Euclidean Supergravity in Terms of Dirac Eigenvalues

TL;DR

This paper investigates whether Dirac eigenvalues can serve as dynamical variables in Euclidean supergravity, analyzing constraints on covariant phase space and conditions under which these eigenvalues are global observables.

Contribution

It extends the concept of Dirac eigenvalues as dynamical variables from Euclidean gravity to supergravity, identifying necessary constraints and conditions for their validity.

Findings

Constraints on covariant phase space are identified.

Restrictions on tangent and spinor bundles are derived.

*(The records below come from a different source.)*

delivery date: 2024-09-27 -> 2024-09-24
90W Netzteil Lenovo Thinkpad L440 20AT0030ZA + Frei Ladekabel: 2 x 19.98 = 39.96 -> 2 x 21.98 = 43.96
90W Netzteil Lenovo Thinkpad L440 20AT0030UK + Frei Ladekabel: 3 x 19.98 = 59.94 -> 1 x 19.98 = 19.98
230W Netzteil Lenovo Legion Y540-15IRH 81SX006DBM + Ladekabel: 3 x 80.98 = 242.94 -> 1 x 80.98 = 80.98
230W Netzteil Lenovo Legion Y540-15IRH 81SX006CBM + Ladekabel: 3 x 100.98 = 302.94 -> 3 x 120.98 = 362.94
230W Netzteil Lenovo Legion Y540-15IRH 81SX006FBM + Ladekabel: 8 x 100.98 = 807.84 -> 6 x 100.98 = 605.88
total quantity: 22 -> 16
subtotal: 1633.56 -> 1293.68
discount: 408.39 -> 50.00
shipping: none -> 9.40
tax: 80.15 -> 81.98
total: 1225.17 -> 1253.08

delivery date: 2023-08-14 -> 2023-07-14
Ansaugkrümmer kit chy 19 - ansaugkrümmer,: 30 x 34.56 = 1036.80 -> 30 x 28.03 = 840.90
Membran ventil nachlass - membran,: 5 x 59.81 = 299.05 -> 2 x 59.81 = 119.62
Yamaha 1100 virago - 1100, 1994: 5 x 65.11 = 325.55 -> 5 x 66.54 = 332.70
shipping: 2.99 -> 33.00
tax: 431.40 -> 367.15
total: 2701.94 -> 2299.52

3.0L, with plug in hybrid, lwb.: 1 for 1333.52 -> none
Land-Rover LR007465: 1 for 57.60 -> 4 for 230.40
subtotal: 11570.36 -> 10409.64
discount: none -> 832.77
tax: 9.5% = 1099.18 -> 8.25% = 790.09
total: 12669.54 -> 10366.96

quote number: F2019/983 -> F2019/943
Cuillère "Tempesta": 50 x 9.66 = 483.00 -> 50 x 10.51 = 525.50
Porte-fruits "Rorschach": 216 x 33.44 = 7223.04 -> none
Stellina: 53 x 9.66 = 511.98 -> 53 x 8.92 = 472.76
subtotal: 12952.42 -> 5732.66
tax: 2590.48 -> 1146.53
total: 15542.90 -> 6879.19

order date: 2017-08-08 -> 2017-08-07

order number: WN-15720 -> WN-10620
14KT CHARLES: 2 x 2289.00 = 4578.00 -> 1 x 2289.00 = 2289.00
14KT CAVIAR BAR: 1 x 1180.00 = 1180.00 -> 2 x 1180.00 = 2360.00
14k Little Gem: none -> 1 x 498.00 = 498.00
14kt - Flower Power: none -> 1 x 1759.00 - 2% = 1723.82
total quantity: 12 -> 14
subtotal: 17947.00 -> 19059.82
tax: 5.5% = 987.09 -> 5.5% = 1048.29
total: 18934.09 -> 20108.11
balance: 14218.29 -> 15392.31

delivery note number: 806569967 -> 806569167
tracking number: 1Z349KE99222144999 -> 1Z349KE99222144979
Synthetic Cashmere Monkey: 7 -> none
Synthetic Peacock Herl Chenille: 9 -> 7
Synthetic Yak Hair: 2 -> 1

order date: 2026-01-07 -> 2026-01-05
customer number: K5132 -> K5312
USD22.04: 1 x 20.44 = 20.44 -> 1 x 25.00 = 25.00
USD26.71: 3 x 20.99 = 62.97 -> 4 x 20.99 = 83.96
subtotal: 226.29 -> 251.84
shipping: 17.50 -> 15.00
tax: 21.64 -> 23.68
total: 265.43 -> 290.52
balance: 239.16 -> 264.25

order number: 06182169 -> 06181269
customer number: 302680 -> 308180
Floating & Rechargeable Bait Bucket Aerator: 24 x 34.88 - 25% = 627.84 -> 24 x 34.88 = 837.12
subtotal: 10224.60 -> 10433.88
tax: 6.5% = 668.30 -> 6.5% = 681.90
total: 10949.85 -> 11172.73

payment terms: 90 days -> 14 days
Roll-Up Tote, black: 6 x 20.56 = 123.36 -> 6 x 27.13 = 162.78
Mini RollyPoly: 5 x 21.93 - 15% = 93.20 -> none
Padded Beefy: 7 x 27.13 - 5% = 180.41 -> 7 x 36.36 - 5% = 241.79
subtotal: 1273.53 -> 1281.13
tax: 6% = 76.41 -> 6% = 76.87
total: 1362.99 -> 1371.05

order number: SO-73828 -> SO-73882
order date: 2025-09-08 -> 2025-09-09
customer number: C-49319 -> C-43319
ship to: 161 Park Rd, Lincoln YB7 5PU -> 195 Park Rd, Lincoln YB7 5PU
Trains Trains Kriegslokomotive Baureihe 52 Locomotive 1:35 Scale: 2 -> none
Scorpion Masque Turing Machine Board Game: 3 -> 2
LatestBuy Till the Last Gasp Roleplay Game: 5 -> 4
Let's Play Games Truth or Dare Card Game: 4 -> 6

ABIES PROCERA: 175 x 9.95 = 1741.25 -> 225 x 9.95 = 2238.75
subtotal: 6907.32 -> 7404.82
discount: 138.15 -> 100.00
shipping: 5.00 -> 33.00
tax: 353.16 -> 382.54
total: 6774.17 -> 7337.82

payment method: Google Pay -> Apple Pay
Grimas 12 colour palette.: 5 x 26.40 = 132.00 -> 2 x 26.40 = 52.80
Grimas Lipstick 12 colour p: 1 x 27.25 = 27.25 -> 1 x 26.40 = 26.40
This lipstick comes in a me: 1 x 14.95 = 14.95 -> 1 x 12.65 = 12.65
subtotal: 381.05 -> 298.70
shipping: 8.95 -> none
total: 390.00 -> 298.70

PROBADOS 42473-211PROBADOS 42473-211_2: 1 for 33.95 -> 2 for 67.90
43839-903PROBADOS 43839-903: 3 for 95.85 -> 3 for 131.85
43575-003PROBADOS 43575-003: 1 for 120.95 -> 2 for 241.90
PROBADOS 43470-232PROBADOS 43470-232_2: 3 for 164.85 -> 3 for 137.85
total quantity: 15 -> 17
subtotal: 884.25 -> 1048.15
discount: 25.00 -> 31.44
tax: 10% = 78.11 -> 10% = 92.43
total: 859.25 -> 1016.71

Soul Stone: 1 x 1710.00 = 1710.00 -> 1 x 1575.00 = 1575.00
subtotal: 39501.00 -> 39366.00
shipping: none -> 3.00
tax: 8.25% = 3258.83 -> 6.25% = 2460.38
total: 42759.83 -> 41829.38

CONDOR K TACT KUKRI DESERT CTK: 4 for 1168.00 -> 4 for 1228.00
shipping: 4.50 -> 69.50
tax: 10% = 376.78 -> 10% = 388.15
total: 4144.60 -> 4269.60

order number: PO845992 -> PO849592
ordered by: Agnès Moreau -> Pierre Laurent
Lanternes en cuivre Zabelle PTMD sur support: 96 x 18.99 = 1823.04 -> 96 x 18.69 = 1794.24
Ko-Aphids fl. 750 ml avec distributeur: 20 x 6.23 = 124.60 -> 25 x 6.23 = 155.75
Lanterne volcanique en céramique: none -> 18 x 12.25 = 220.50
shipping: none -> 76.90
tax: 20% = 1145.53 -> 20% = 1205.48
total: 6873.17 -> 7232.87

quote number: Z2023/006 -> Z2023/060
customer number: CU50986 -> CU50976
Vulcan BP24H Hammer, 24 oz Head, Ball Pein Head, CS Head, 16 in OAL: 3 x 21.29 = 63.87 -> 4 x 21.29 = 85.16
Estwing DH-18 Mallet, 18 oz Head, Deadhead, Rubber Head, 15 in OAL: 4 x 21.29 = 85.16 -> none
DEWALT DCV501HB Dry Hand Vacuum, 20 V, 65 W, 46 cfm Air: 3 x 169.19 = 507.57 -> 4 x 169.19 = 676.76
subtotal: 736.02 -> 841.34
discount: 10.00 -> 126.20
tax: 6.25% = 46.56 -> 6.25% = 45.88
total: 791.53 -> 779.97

Manifolds with flat curvature support Dirac eigenvalues as observables.

Abstract

It has been recently shown that the eigenvalues of the Dirac operator can be considered as dynamical variables of Euclidean gravity. The purpose of this paper is to explore the possiblity that the eigenvalues of the Dirac operator might play the same role in the case of supergravity. It is shown that for this purpose some primary constraints on covariant phase space as well as secondary constraints on the eigenspinors must be imposed. The validity of primary constraints under covariant transport is further analyzed. It is show that in the this case restrictions on the tanget bundle and on the spinor bundle of spacetime arise. The form of these restrictions is determined under some simplifying assumptions. It is also shown that manifolds with flat curvature of tangent bundle and spinor bundle and spinor bundle satisfy these restrictons and thus they support the Dirac eigenvalues as global observables.